Florida’s state government and the Seminole Tribe have asked a federal court to delay a trial over the tribe’s ability to offer blackjack at its casinos.
On Wednesday, attorneys for both the tribe and the state asked a federal judge in Tallahassee to delay the trial, which had been scheduled for two weeks in July. Both parties claim they need more time to interview potential witnesses and are requesting the trial be put off until October.
Clearly, both parties appear to have assumed that the state legislature would approve the new $3b gaming compact the tribe concluded with Gov. Rick Scott last December, an action that would have rendered a trial unnecessary. But legislators’ failure to satisfy all the state’s various gambling stakeholders means there will be no new compact approved until 2017 (at the earliest) and here we are.
The previous compact expired last July, and with it went the tribe’s exclusive right to house-banked card games at its casinos.

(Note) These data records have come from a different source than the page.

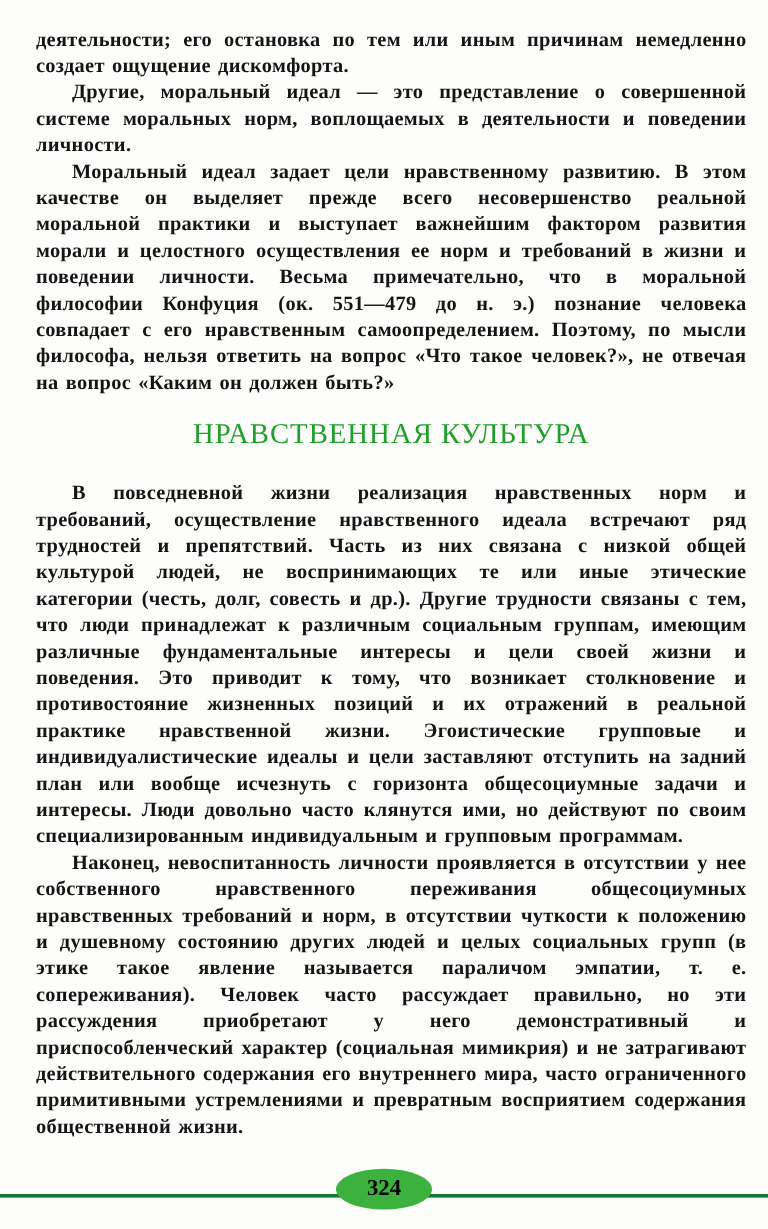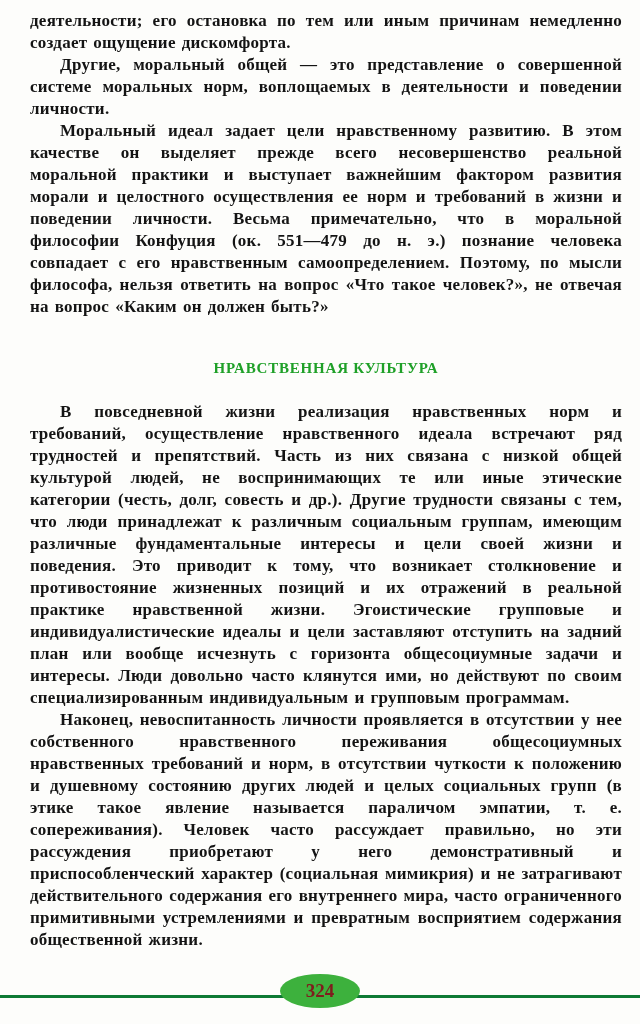--- a/index.html
+++ b/index.html
@@ -13,7 +13,7 @@
     overflow: hidden;
   }
   .page {
-    padding: 10px 18px 0 30px;
+    padding: 22px 18px 0 30px;
   }
   .para {
     margin: 0;

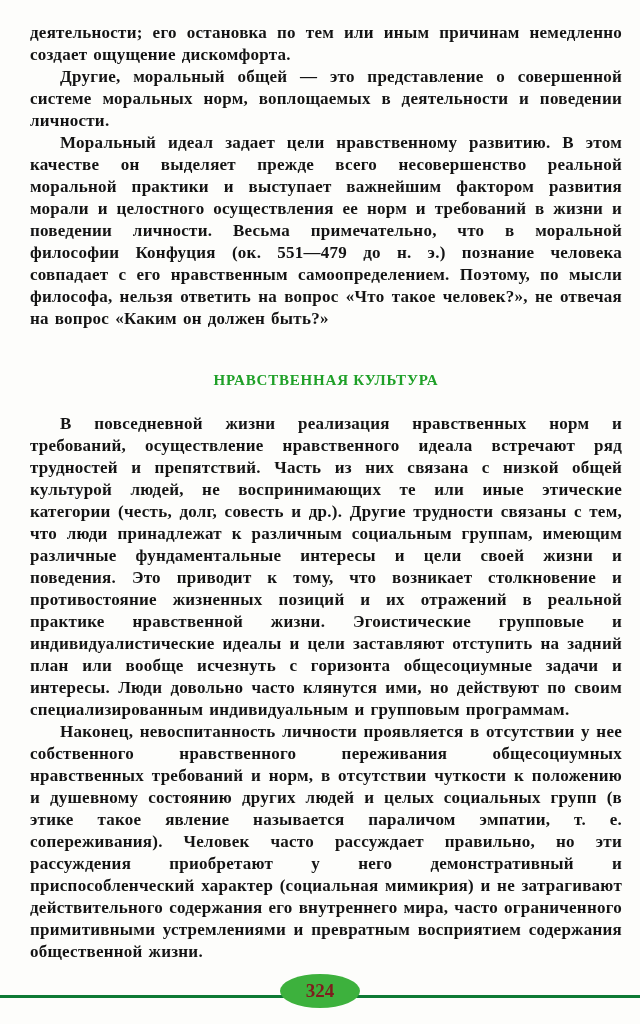--- a/index.html
+++ b/index.html
@@ -75,7 +75,7 @@
 <div class="page">
   <div>
       <p class="para"><span>деятельности; его остановка по тем или иным причинам немедленно создает ощущение дискомфорта.</span></p>
-      <p class="para indent"><span>Другие, </span><span class="seg-bold">моральный общей — это представление о совершенной системе моральных норм, воплощаемых в деятельности и поведении личности.</span></p>
+      <p class="para indent"><span>Другие, </span><span class="seg-bold">моральный идеал — это представление о совершенной системе моральных норм, воплощаемых в деятельности и поведении личности.</span></p>
       <p class="para indent"><span>Моральный идеал задает цели нравственному развитию. В этом качестве он выделяет прежде всего несовершенство реальной моральной практики и выступает важнейшим фактором развития морали и целостного осуществления ее норм и требований в жизни и поведении личности. Весьма примечательно, что в моральной философии Конфуция (ок. 551—479 до н. э.) познание человека совпадает с его нравственным самоопределением. Поэтому, по мысли философа, нельзя ответить на вопрос «Что такое человек?», не отвечая на вопрос «Каким он должен быть?»</span></p>
     </div>
   <h2 class="heading">НРАВСТВЕННАЯ КУЛЬТУРА</h2>

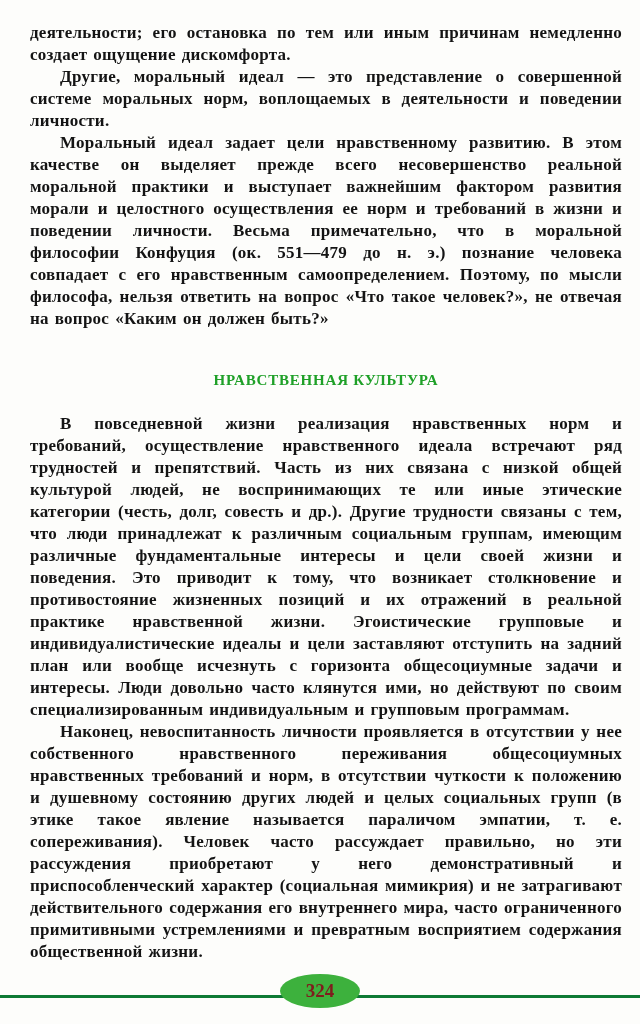--- a/index.html
+++ b/index.html
@@ -30,10 +30,10 @@
   h2.heading {
     color: var(--heading-green, #1fa028);
     text-align: center;
-    font-size: 15px;
-    font-weight: 700;
+    font-size: 24px;
+    font-weight: 400;
     letter-spacing: 0.8px;
-    margin: 42px 0 24px 0;
+    margin: 19px 0 24px 0;
     font-family: "Liberation Serif", "DejaVu Serif", serif;
   }
   .footer {

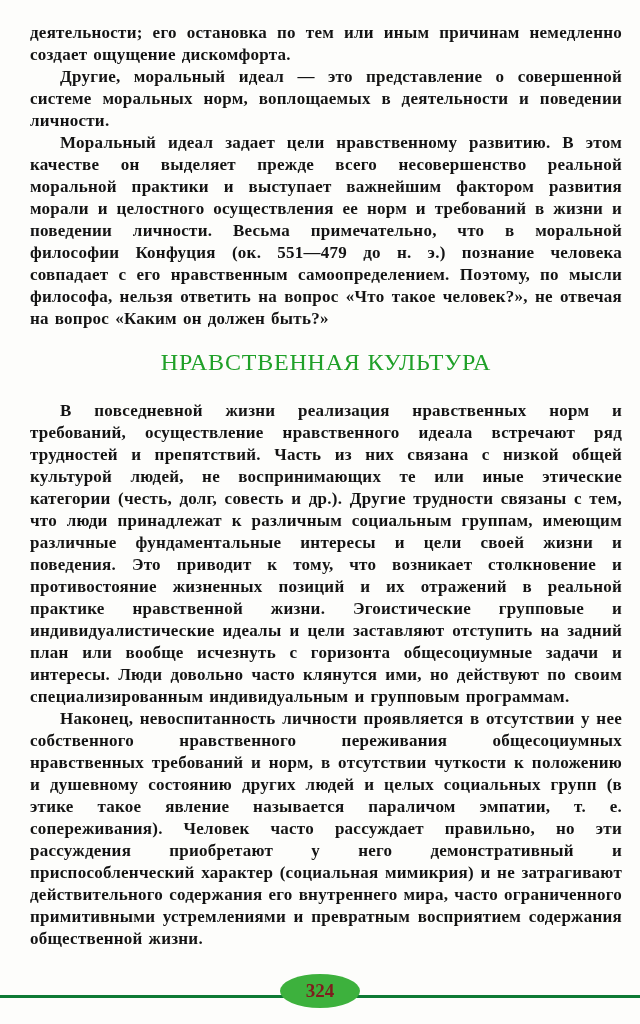--- a/index.html
+++ b/index.html
@@ -63,7 +63,7 @@
     display: flex;
     align-items: center;
     justify-content: center;
-    color: #7f1d1d;
+    color: #000000;
     font-size: 19px;
     font-weight: bold;
     font-family: "Liberation Serif", "DejaVu Serif", serif;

The state filed suit to force the tribe to stop offering blackjack and other games but the tribe filed its own lawsuit alleging that the state had violated the compact’s terms by allowing state racetracks to offer electronic versions of these games.
So long as the matter is unresolved, the Seminoles continue to offer blackjack at their casinos while bolstering their other gambling options, including a new VIP slots room at the Hard Rock Hotel & Casino Tampa that launched last month.
Reserved for high-rollers, the room features 85 high-limit machines, as well as various other chi-chi amenities to remind the high-rollers that they don’t have to face the indignities of associating with the riff-raff over at the penny slots.
The room also features a very-VIP private salon with four machines that can be swapped for others on a guest’s whim, plus a private restroom so guests never have to fear their bare buttocks coming into contact with residual DNA left behind by the hoi polloi.